::: DATASET ENTRIES
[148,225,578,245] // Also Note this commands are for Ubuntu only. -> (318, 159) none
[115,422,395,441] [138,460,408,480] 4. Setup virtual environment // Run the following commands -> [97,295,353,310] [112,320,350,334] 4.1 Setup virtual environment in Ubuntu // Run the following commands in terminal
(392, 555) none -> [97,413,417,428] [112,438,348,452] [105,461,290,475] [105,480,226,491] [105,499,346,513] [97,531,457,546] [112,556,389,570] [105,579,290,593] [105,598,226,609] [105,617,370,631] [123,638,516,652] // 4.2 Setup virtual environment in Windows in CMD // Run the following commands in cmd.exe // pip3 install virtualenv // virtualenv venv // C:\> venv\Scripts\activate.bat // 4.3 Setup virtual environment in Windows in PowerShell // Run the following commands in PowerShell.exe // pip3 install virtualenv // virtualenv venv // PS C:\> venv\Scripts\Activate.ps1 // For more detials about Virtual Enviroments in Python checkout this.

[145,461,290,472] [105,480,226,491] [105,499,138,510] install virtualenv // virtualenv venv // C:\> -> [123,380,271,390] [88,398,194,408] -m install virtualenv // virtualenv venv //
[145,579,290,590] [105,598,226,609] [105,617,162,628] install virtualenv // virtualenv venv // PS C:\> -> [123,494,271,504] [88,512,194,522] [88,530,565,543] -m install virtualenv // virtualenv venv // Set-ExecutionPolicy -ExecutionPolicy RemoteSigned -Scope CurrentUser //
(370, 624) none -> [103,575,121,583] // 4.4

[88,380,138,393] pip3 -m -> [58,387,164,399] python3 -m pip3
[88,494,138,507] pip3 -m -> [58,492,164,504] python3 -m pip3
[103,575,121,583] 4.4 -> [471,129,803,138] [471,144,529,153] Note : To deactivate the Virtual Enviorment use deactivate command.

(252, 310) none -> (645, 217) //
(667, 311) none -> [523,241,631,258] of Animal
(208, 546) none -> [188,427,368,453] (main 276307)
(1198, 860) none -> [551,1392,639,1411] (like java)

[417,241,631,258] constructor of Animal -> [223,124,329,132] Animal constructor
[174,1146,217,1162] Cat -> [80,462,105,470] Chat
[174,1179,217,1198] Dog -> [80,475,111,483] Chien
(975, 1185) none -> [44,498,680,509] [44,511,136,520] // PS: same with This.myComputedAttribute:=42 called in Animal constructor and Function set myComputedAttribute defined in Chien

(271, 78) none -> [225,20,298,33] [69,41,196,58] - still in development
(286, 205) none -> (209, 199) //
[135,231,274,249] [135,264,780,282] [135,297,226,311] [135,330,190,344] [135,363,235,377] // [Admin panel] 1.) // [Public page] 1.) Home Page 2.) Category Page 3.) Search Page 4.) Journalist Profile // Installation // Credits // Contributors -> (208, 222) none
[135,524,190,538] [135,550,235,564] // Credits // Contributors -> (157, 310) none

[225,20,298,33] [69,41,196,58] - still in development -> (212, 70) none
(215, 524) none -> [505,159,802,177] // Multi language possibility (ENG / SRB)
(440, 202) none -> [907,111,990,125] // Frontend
::::::
- YOUR OBJECTIVE:
Where does "environment" appear in the records above? Copy every line that has it.

- YOUR SOLUTION:
[115,422,395,441] [138,460,408,480] 4. Setup virtual environment // Run the following commands -> [97,295,353,310] [112,320,350,334] 4.1 Setup virtual environment in Ubuntu // Run the following commands in terminal
(392, 555) none -> [97,413,417,428] [112,438,348,452] [105,461,290,475] [105,480,226,491] [105,499,346,513] [97,531,457,546] [112,556,389,570] [105,579,290,593] [105,598,226,609] [105,617,370,631] [123,638,516,652] // 4.2 Setup virtual environment in Windows in CMD // Run the following commands in cmd.exe // pip3 install virtualenv // virtualenv venv // C:\> venv\Scripts\activate.bat // 4.3 Setup virtual environment in Windows in PowerShell // Run the following commands in PowerShell.exe // pip3 install virtualenv // virtualenv venv // PS C:\> venv\Scripts\Activate.ps1 // For more detials about Virtual Enviroments in Python checkout this.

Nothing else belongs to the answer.